> **Your goal**:
The entries that follow include a run beginning at the line with "11px -> 14px;" and ending at the line with "text: ...stilla ->"; restate that run word for word and leave the rest out.

> **Listed entries**:
──────────────────────────────

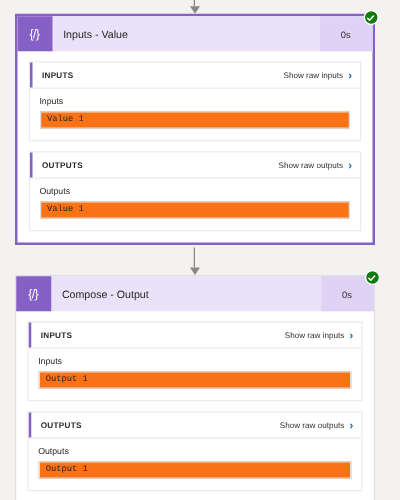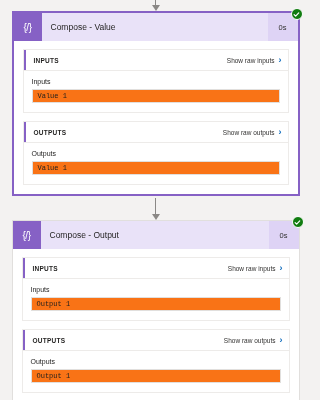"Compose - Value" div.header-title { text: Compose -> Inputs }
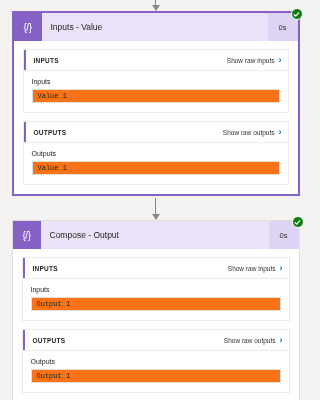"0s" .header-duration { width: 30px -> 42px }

──────────────────────────────

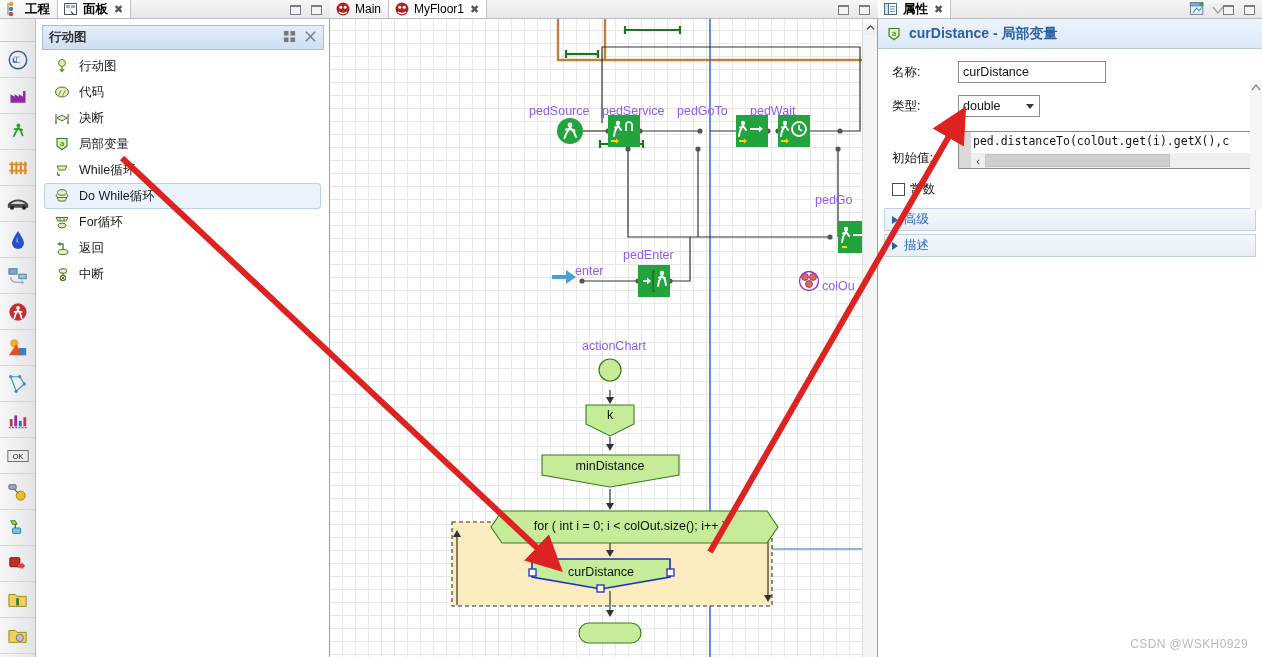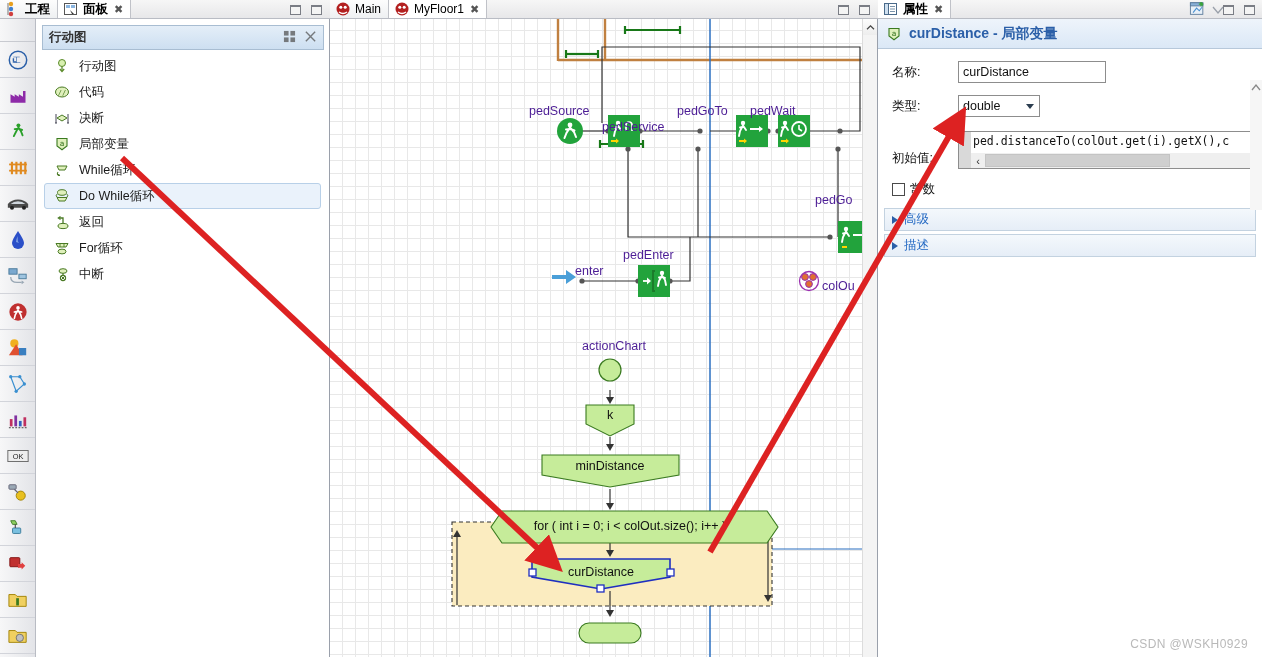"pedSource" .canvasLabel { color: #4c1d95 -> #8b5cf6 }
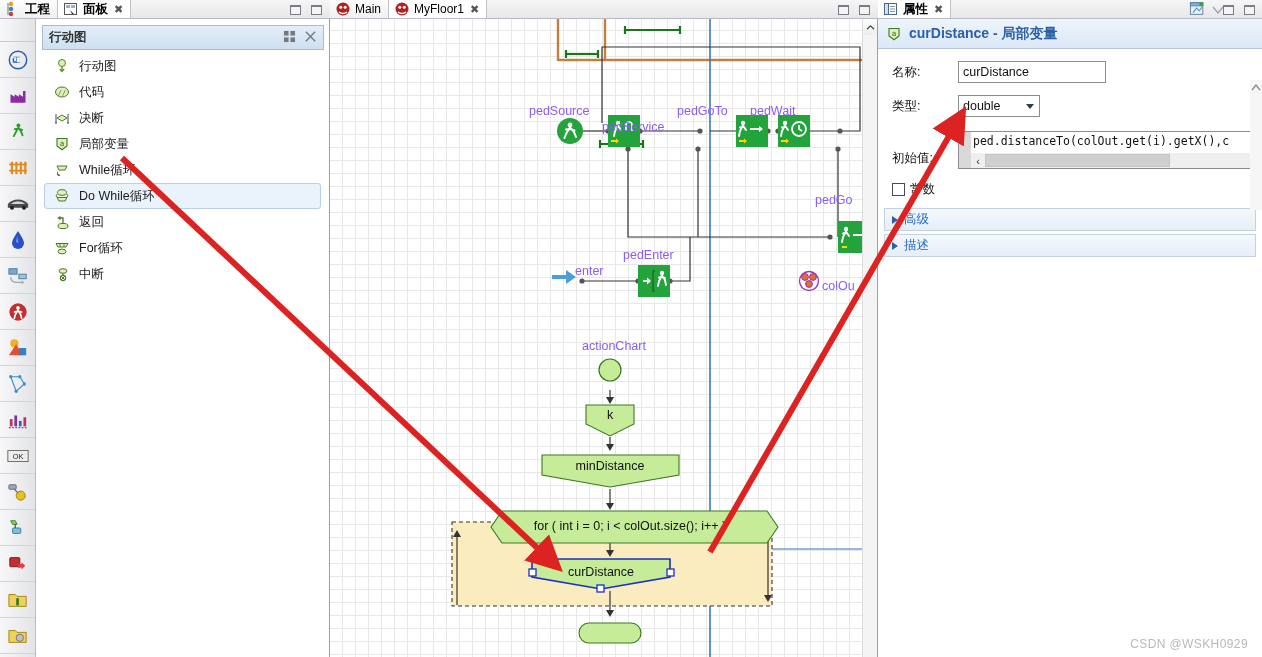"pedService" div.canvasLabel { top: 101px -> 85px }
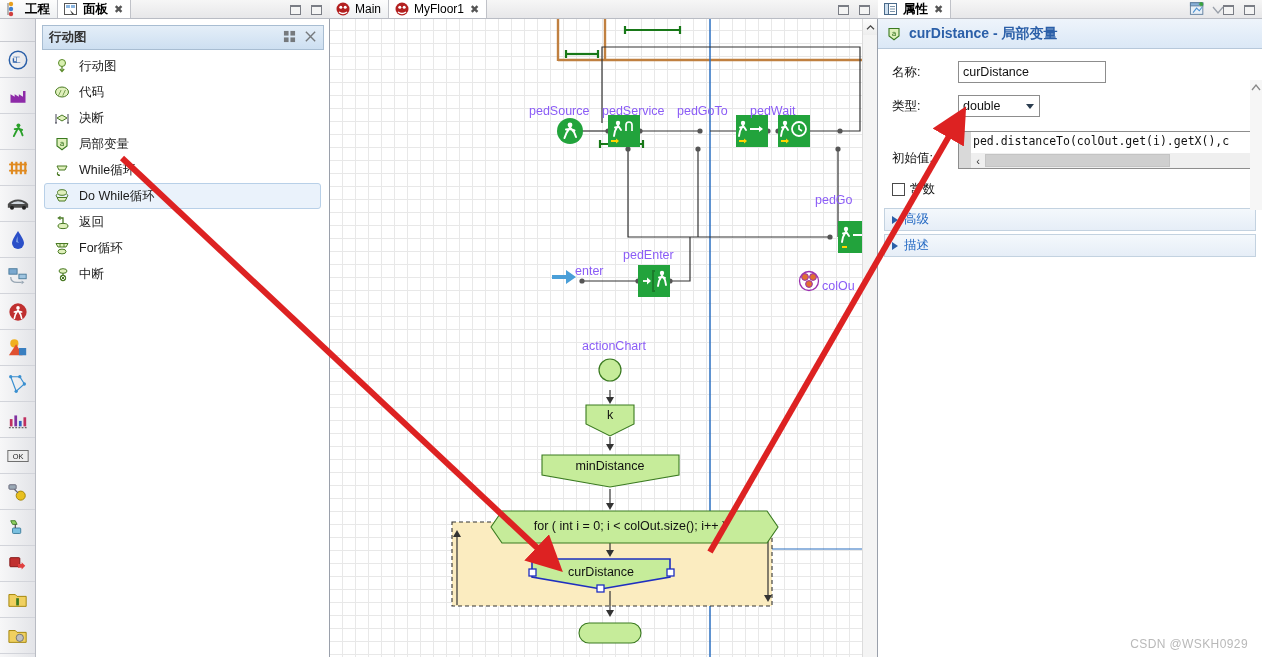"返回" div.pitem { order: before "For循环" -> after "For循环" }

──────────────────────────────

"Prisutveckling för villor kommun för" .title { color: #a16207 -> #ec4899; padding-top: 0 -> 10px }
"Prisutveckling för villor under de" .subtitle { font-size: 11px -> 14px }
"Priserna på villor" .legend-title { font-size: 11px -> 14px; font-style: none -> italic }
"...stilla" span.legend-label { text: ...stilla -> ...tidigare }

──────────────────────────────

> **Final answer**:
"Priserna på villor" .legend-title { font-size: 11px -> 14px; font-style: none -> italic }
"...stilla" span.legend-label { text: ...stilla -> ...tidigare }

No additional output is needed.